Hacia fines de octubre, se comunicaron emisiones de bonos y letras en pesos ajustables, en general, por dólar, CER y BADLAR que consiguieron esos objetivos (en especial, el de reducir el voraz e inmediato apetito por la demanda de dólares). Se había reducido el parking (entre la compra y venta de bonos para quedarse con los dólares) y también se anunciaron licitaciones de bonos por U$S 750 millones como parte de una suerte de “pacto de caballeros” para facilitarle la salida a los fondos de inversión que habían confiado en la política económica del Gobierno anterior y que, por la suba del tipo de cambio, quedaron varados. En ese esfuerzo político por brindar señales al mercado, se anunció que el Tesoro no recibiría más adelantos transitorios del BCRA en lo que queda del año.

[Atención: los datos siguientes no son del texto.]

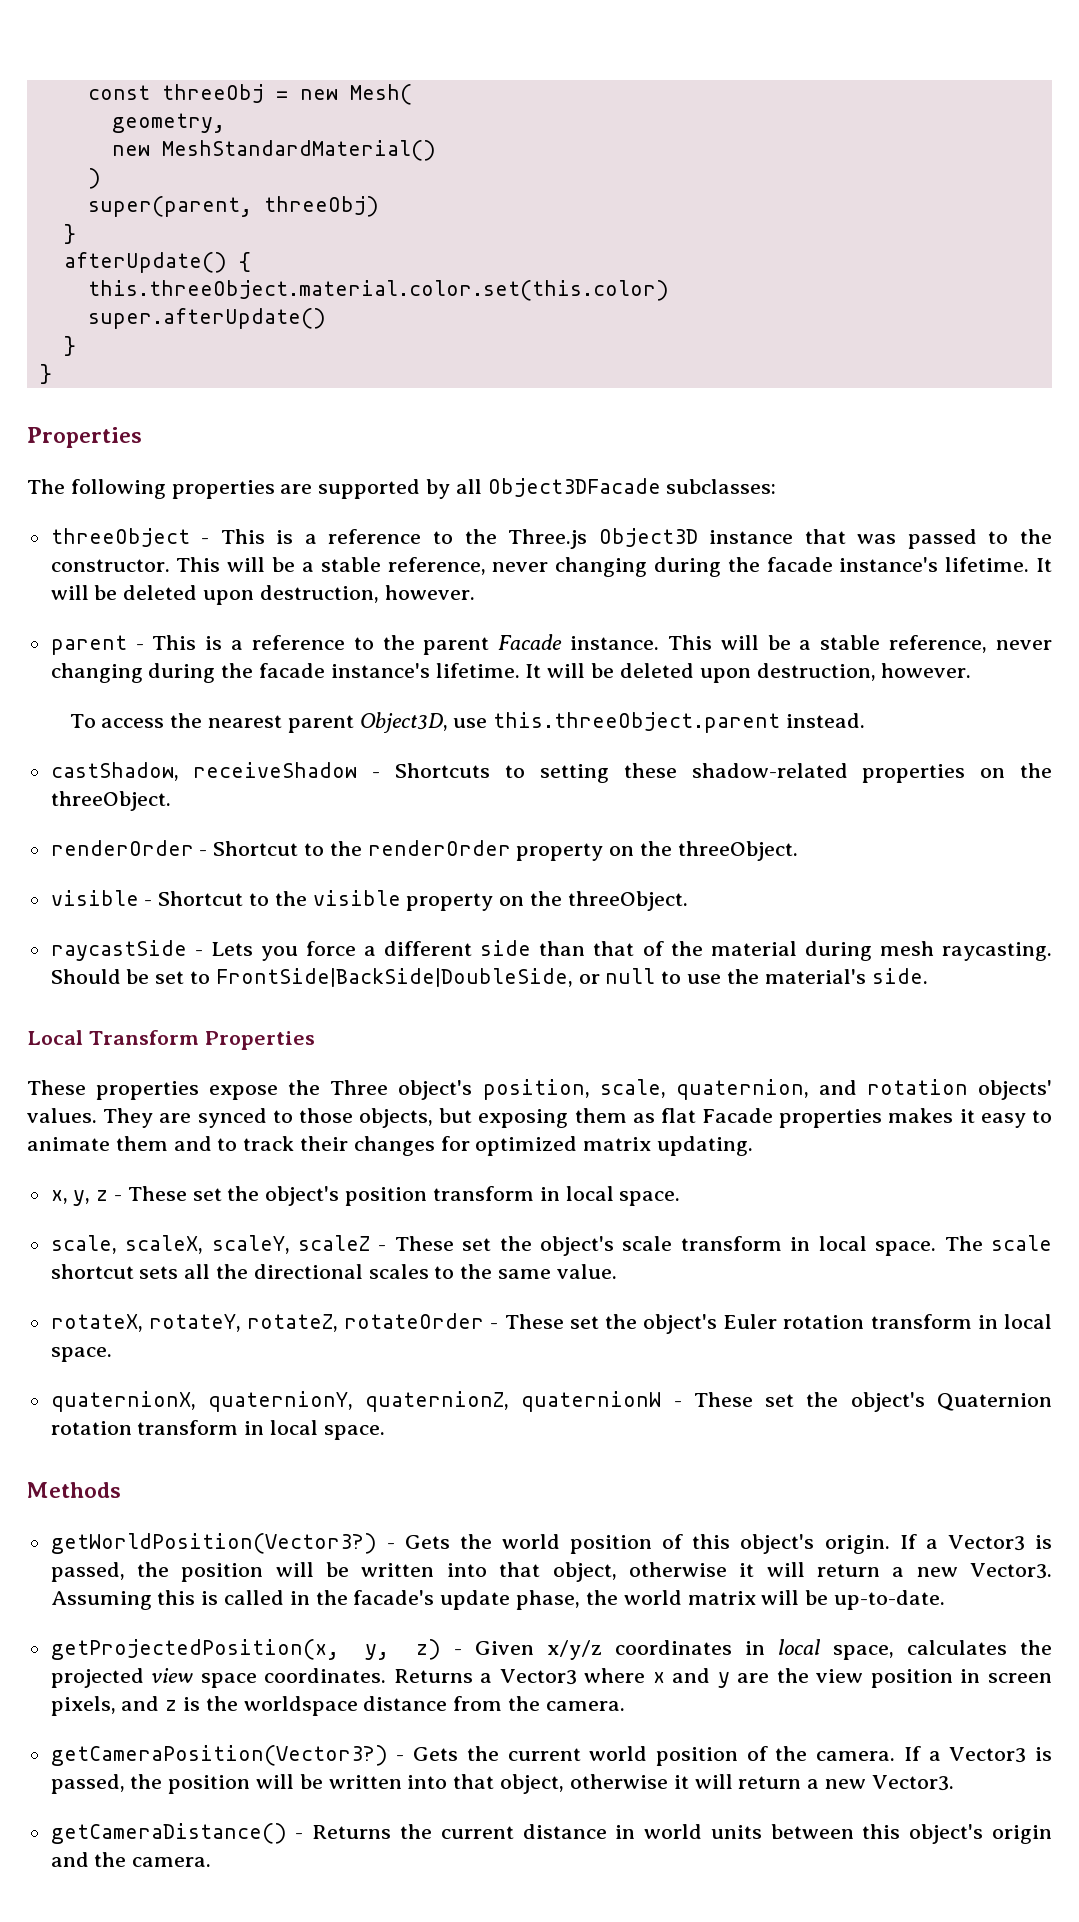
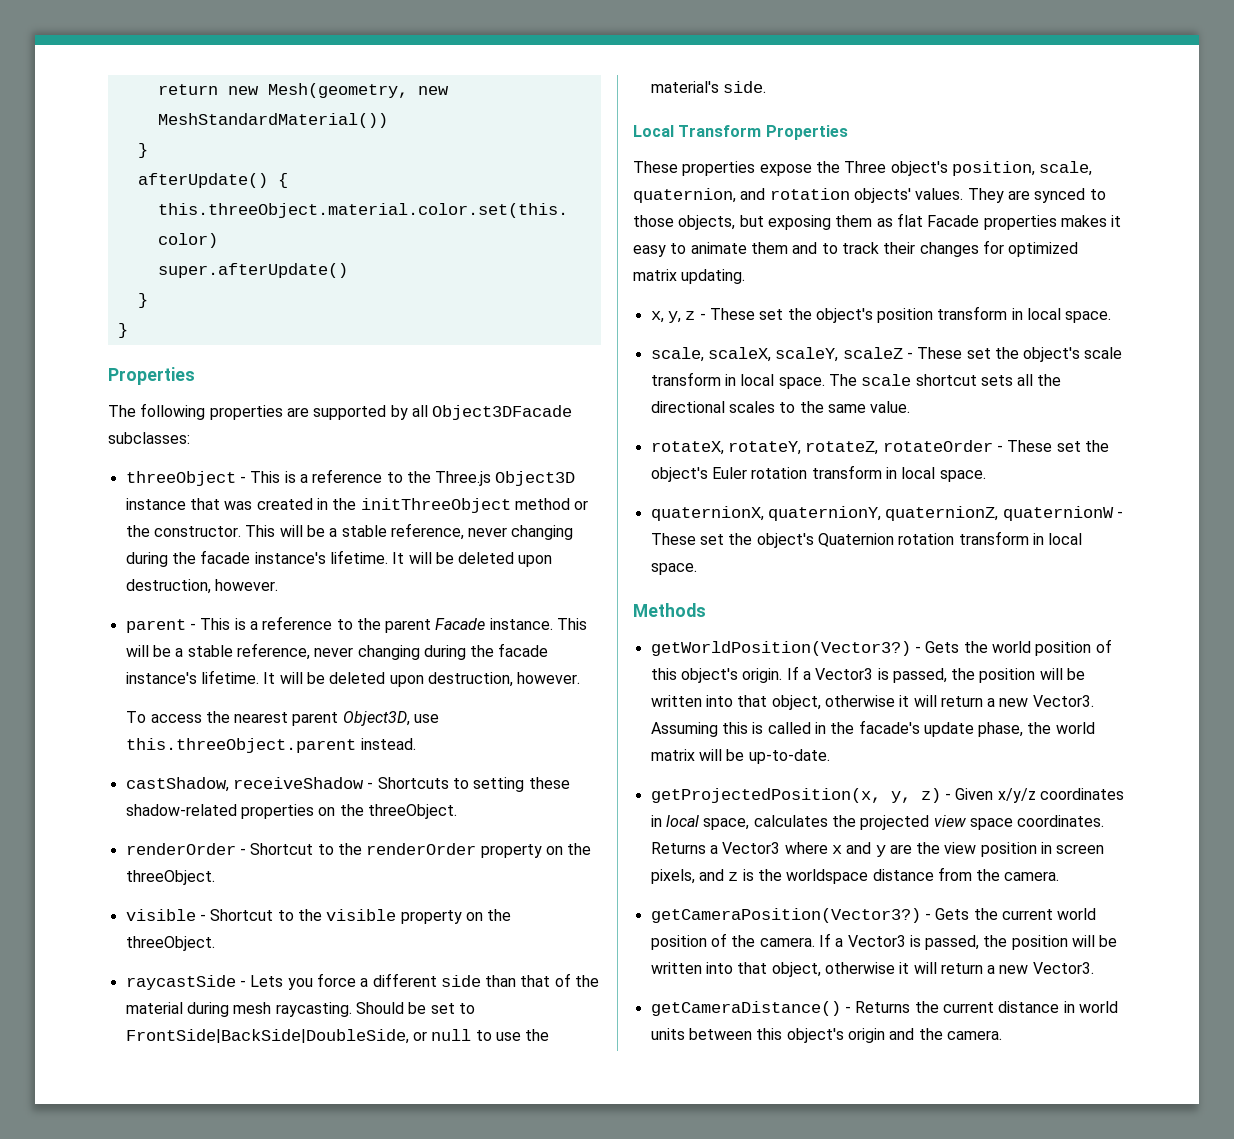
[87,84,412,105] [111,113,225,133] [111,140,436,161] [87,168,101,189] [87,196,379,217] const threeObj = new Mesh( // geometry, // new MeshStandardMaterial() // ) // super(parent, threeObj) -> [157,83,449,98] [157,113,388,128] return new Mesh(geometry, new MeshStandardMaterial())
[907,529,1009,549] passed to -> [256,498,589,513] created in the initThreeObject method or

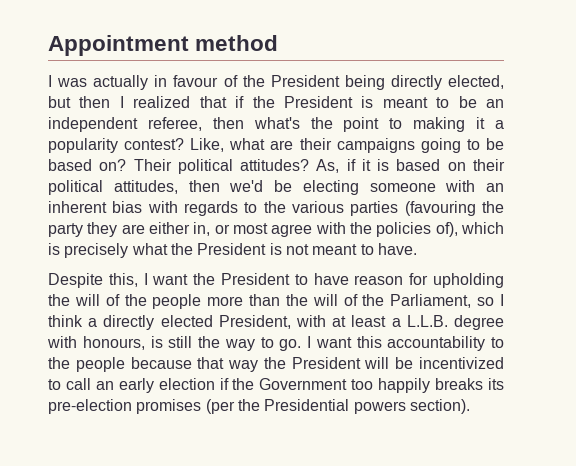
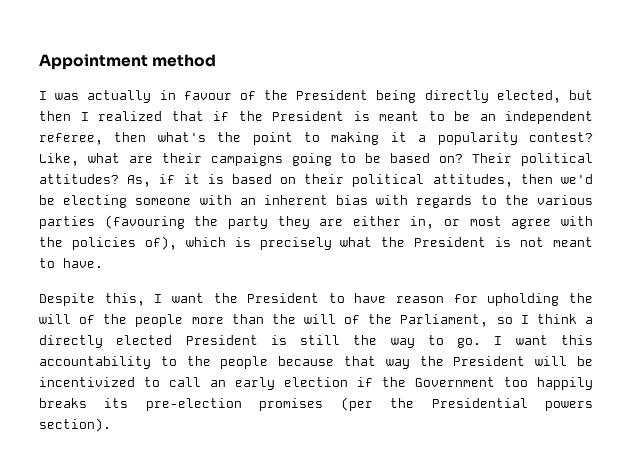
[218,315,504,330] [47,336,145,350] President, with at least a L.L.B. degree with honours, -> [185,335,258,345] President

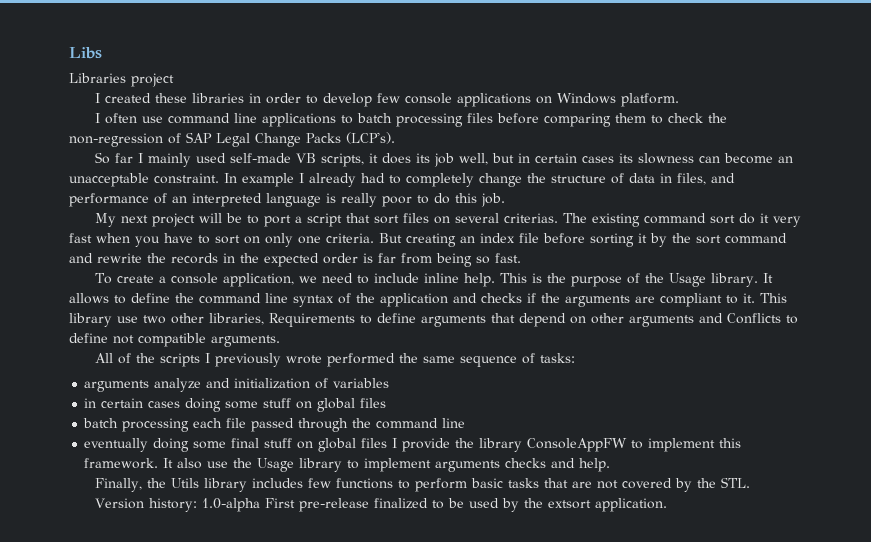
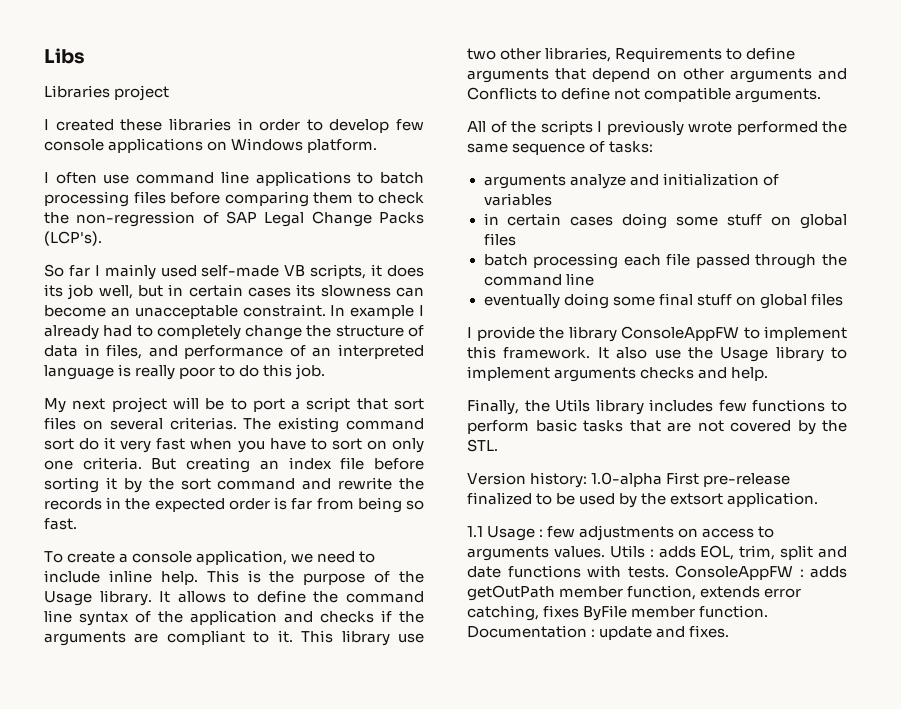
(388, 443) none -> (843, 299) //
(668, 505) none -> [467,525,775,541] [467,545,847,561] [467,565,847,580] [467,585,802,601] [467,605,769,621] [467,625,730,640] // 1.1 Usage : few adjustments on access to arguments values. Utils : adds EOL, trim, split and date functions with tests. ConsoleAppFW : adds getOutPath member function, extends error catching, fixes ByFile member function. Documentation : update and fixes.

Pese a que no se hizo referencia al giro de las utilidades, la información resultó suficiente para desarticular la suba del tipo de cambio en todas sus versiones e, incluso, retomar, incipientemente, el proceso de acumulación de reservas. Sin abandonar la naturaleza de su política económica, ni soslayar el rechazo por el financierismo y sus propósitos coactivos, el gesto político en el ámbito económico llegó a tiempo (antes habría sido mejor).
En este marco más distendido, el próximo martes llegará la misión del Fondo Monetario Internacional (FMI) con su habitual impronta. Logrando adelantos en la reprogramación de la deuda con el FMI, la descompresión de octubre podría instalarse en el imaginario como un principio de una solución de estabilidad y borrar la idea anterior del veranito previo a la tormenta. Se abre así una oportunidad para ponerle un bozal a la liebre de Boyer. Por esa razón, es absolutamente necesario que política y economía sintonicen y despejen dudas en lo que queda de 2020 con el objeto de aterrizar suavemente en un necesario y estable sendero de crecimiento económico en 2021.